● What the task asks
Return every record verbatim, omitting all pictures.

● Dataset excerpts
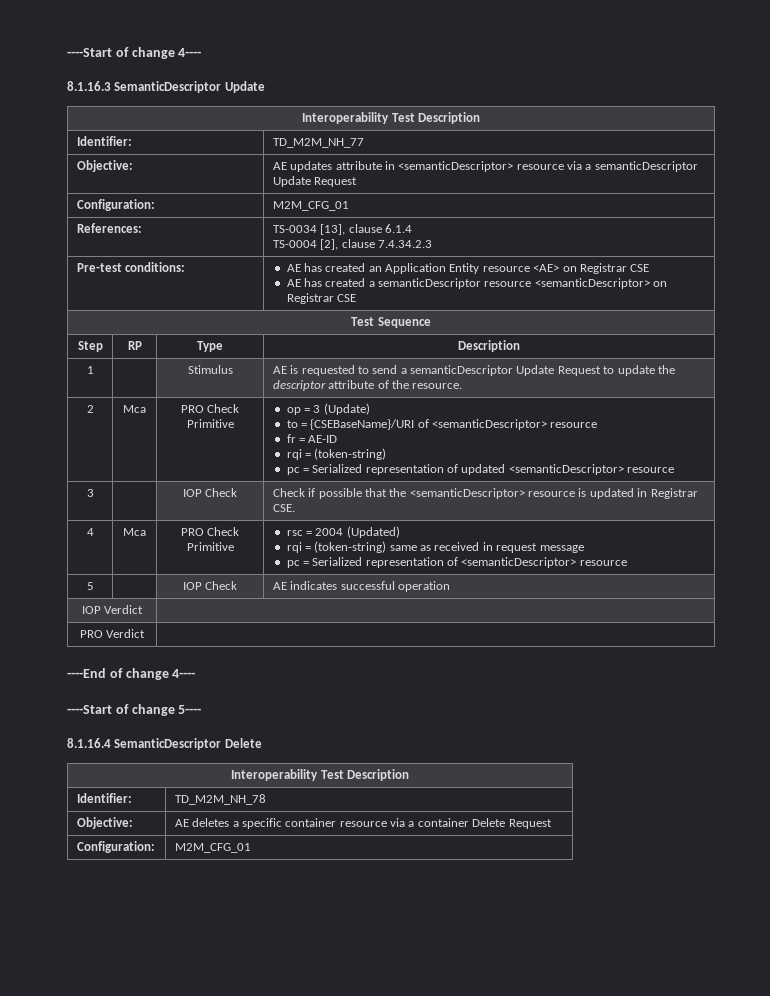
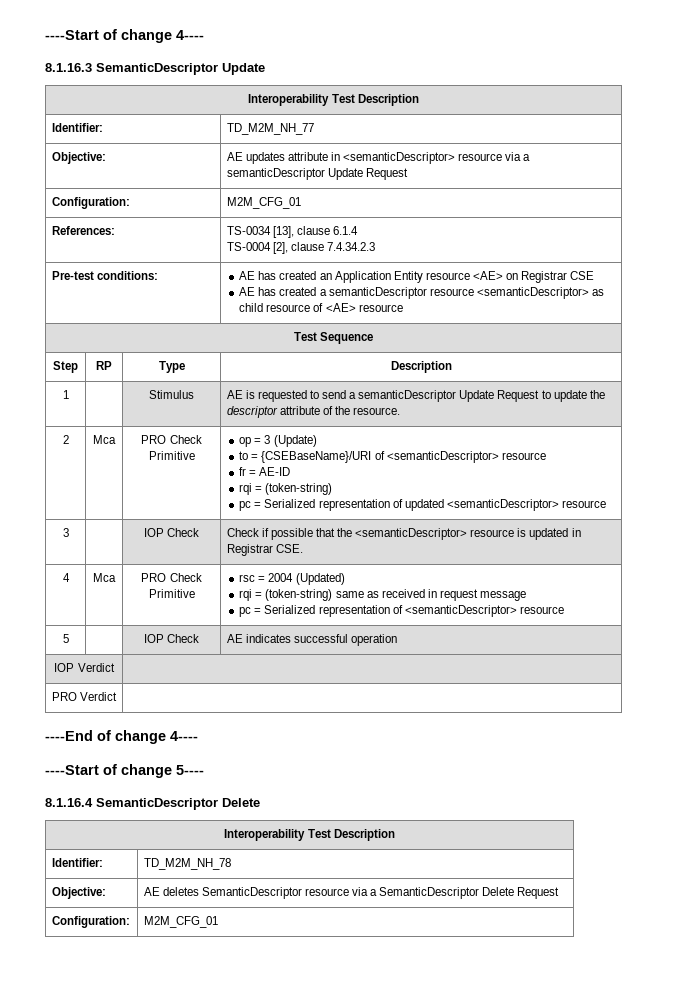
  Pre-test conditions: | AE has created an Application Entity resource <AE> on Registrar CSE
- AE has created a semanticDescriptor resource <semanticDescriptor> on Registrar CSE
+ AE has created a semanticDescriptor resource <semanticDescriptor> as child resource of <AE> resource
- Objective: | AE deletes a specific container resource via a container Delete Request
+ Objective: | AE deletes SemanticDescriptor resource via a SemanticDescriptor Delete Request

● Result of this task
  Pre-test conditions: | AE has created an Application Entity resource <AE> on Registrar CSE
- AE has created a semanticDescriptor resource <semanticDescriptor> on Registrar CSE
+ AE has created a semanticDescriptor resource <semanticDescriptor> as child resource of <AE> resource
- Objective: | AE deletes a specific container resource via a container Delete Request
+ Objective: | AE deletes SemanticDescriptor resource via a SemanticDescriptor Delete Request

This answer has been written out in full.